#### Supplied data
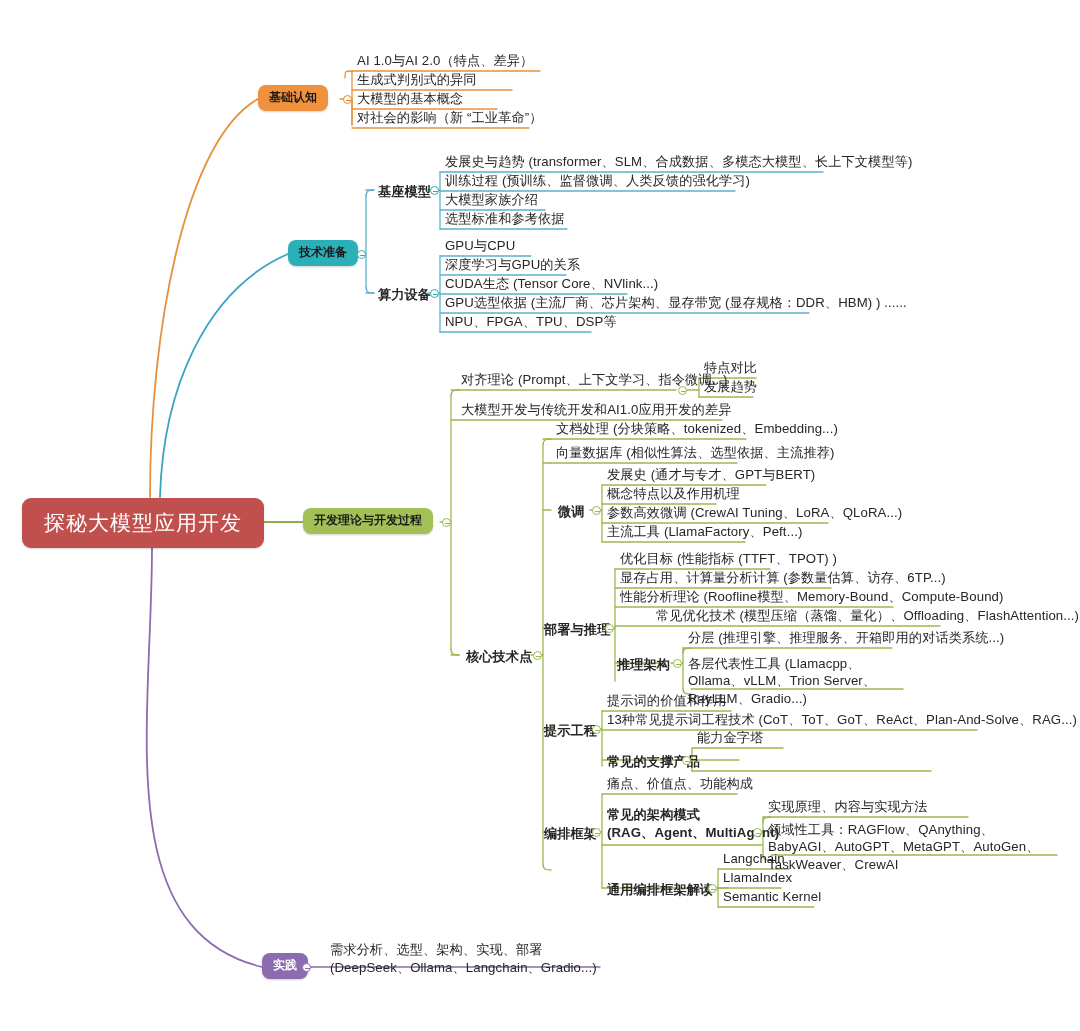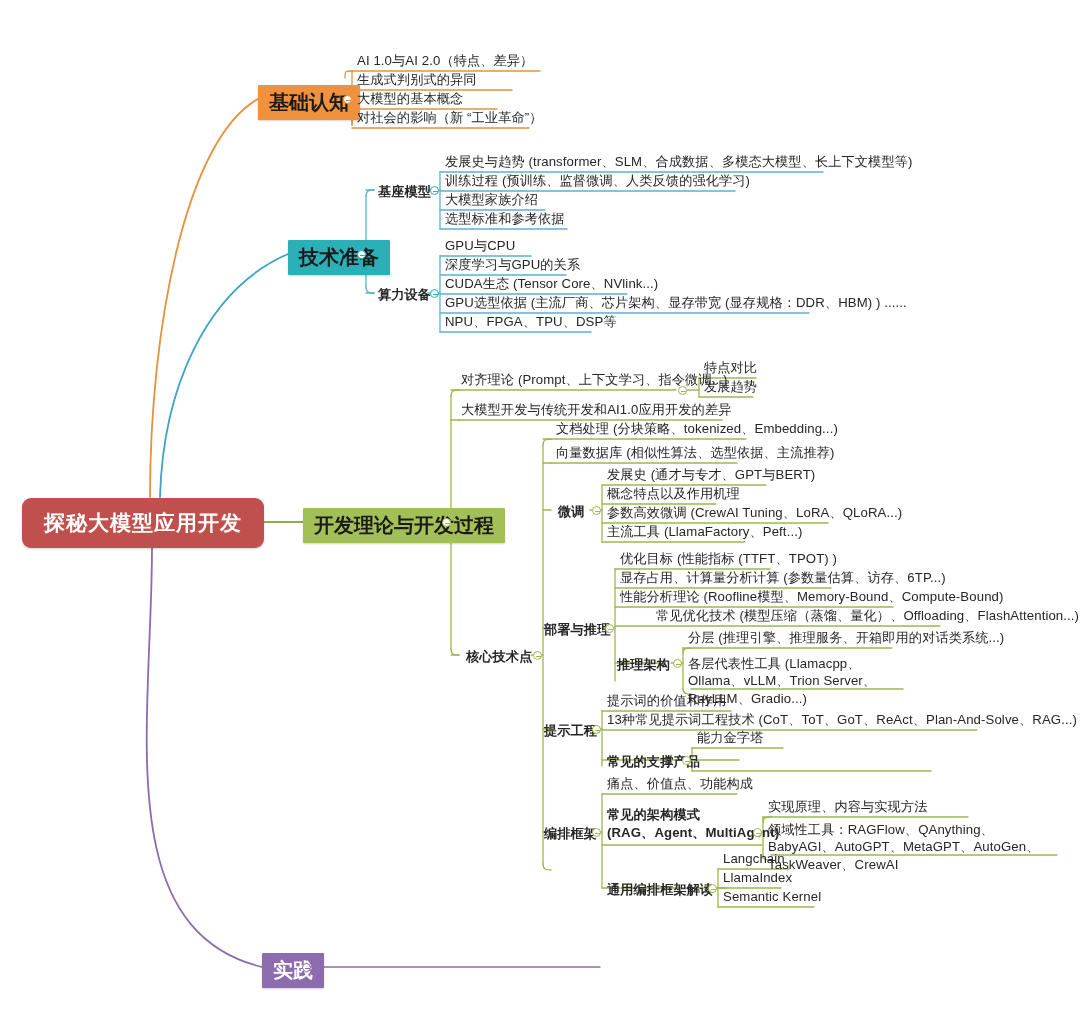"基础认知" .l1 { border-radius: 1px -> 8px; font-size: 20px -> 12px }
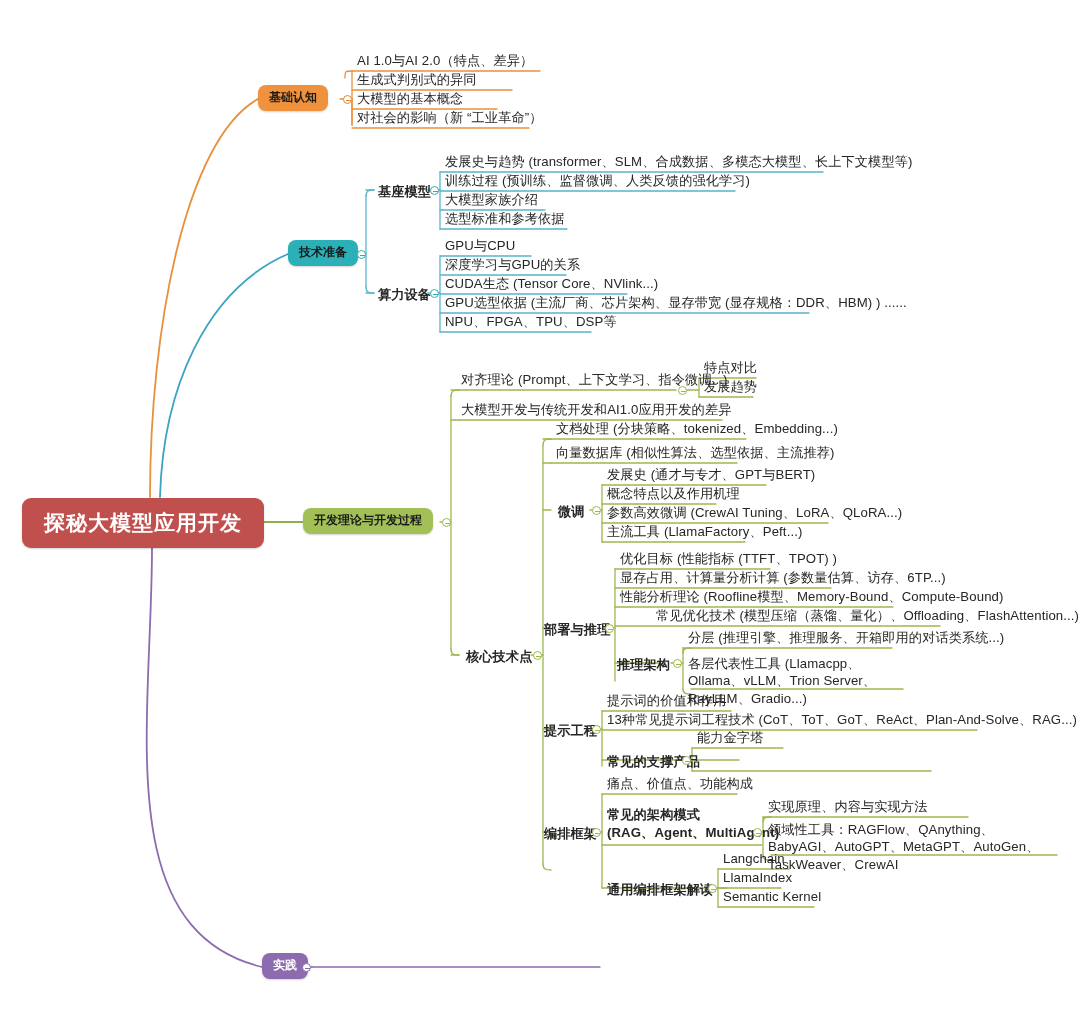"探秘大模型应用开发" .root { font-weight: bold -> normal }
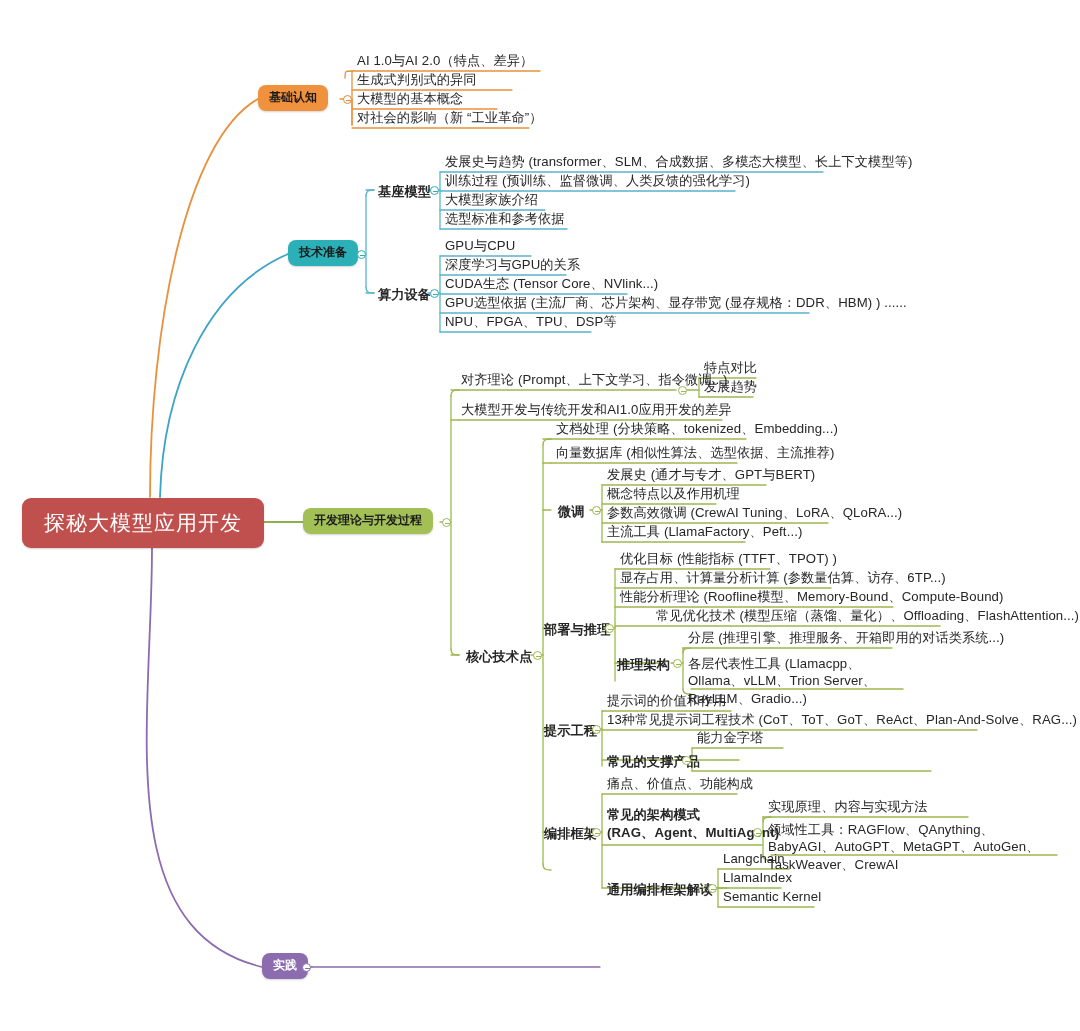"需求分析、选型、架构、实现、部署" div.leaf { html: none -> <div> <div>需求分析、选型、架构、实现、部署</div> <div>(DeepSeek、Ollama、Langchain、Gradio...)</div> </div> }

* * *

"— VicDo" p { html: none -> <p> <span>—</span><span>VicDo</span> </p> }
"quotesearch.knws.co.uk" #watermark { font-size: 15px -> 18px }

---

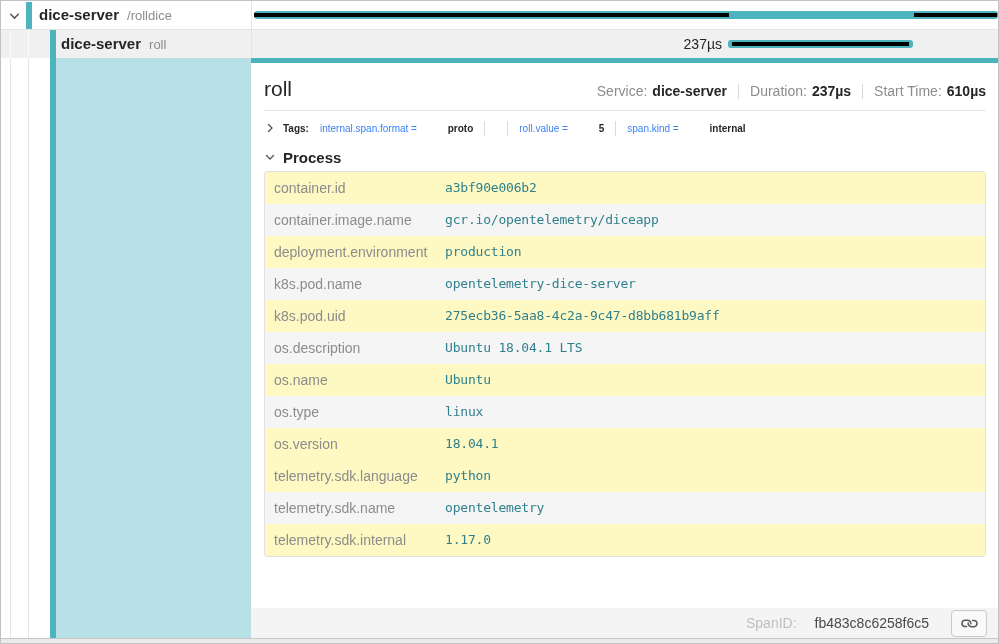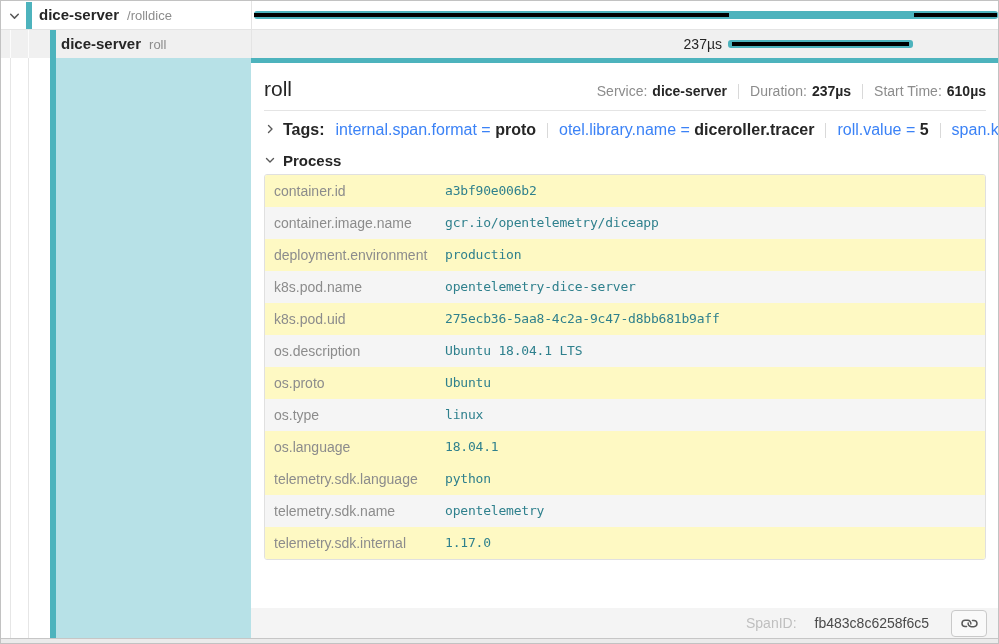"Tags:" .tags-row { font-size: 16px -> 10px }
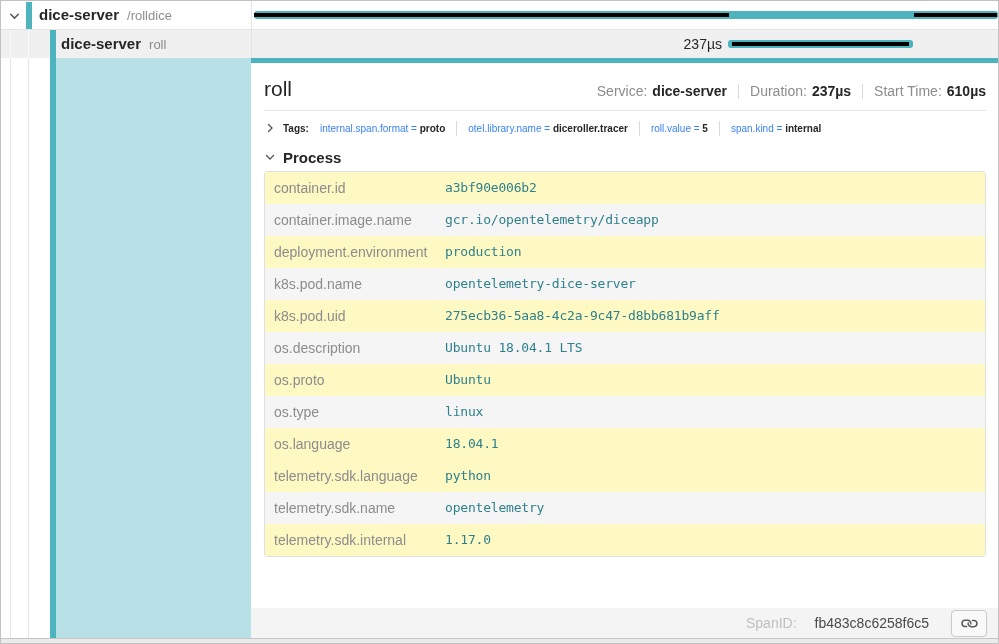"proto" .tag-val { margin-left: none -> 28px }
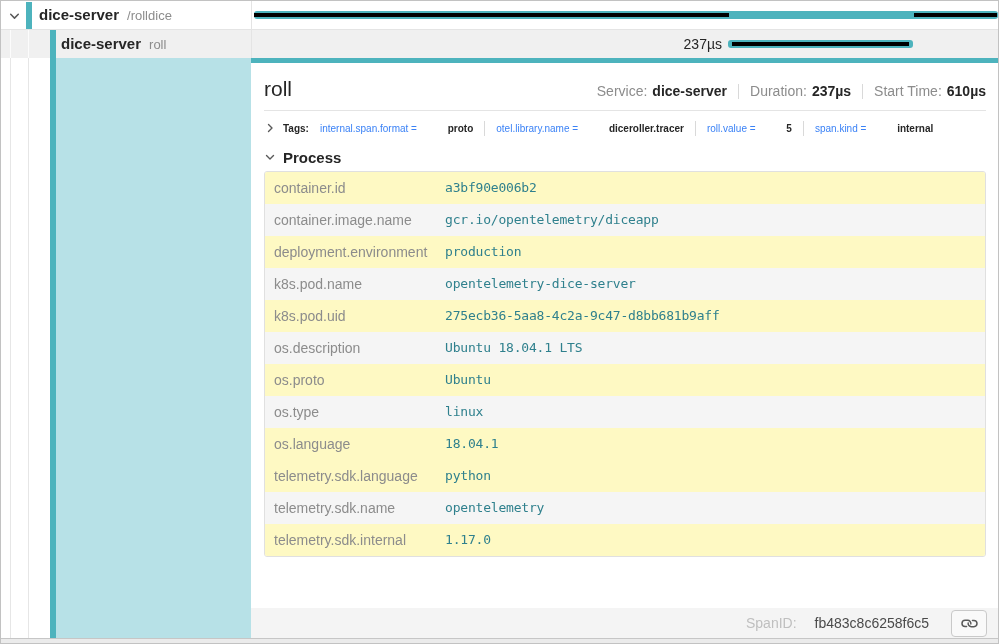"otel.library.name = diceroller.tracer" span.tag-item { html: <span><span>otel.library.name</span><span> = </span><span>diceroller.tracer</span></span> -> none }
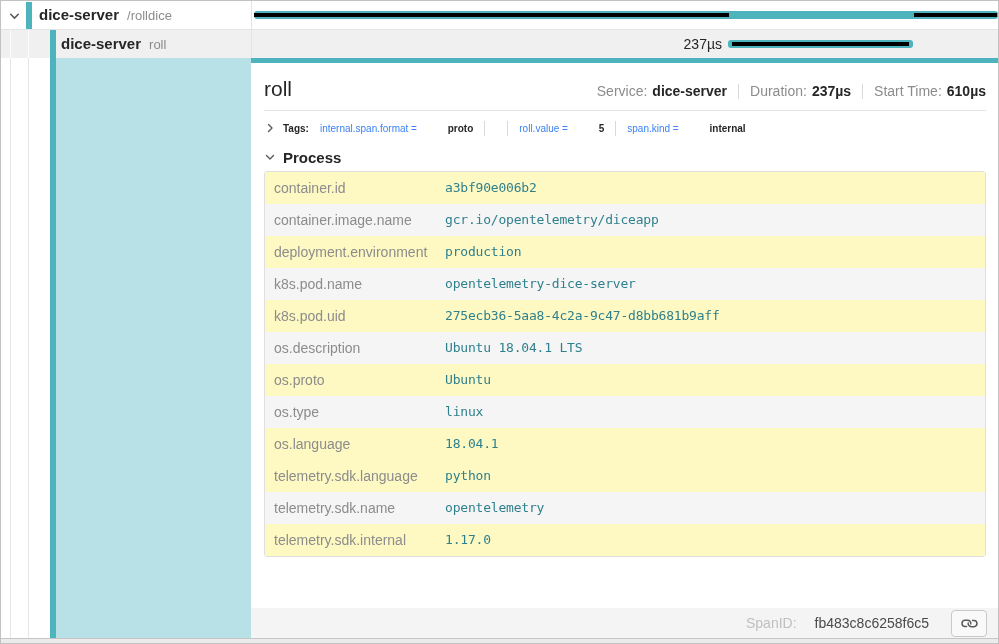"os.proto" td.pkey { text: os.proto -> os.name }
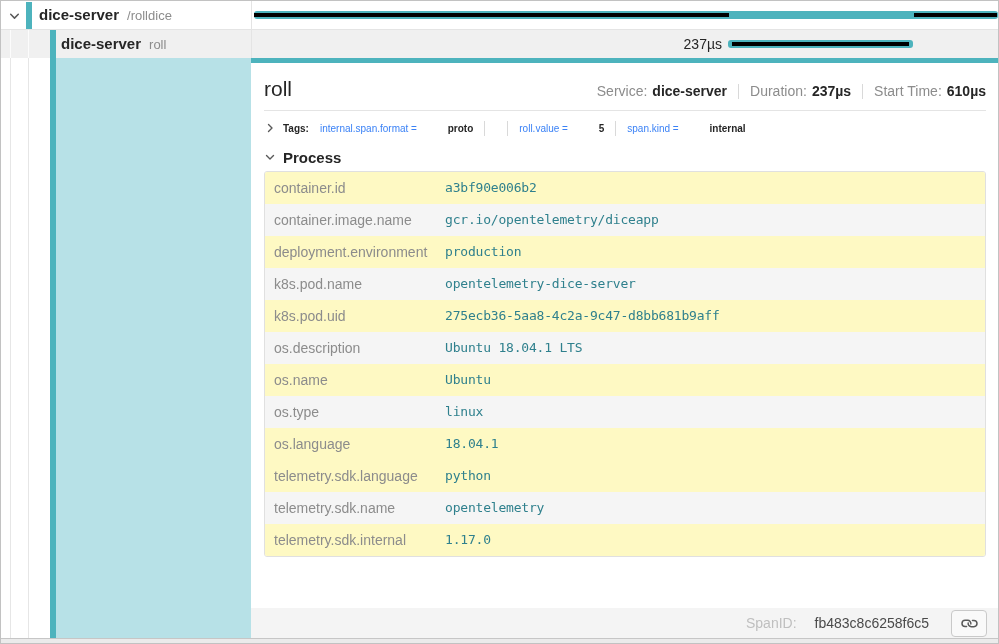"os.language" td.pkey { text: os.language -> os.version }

#### What needs to be done
The response must hold only the lines above from the line with "none -> <p>" through the line with "font-size: 15px ->", each copied exactly, both ends kept.

#### Answer to this problem
"— VicDo" p { html: none -> <p> <span>—</span><span>VicDo</span> </p> }
"quotesearch.knws.co.uk" #watermark { font-size: 15px -> 18px }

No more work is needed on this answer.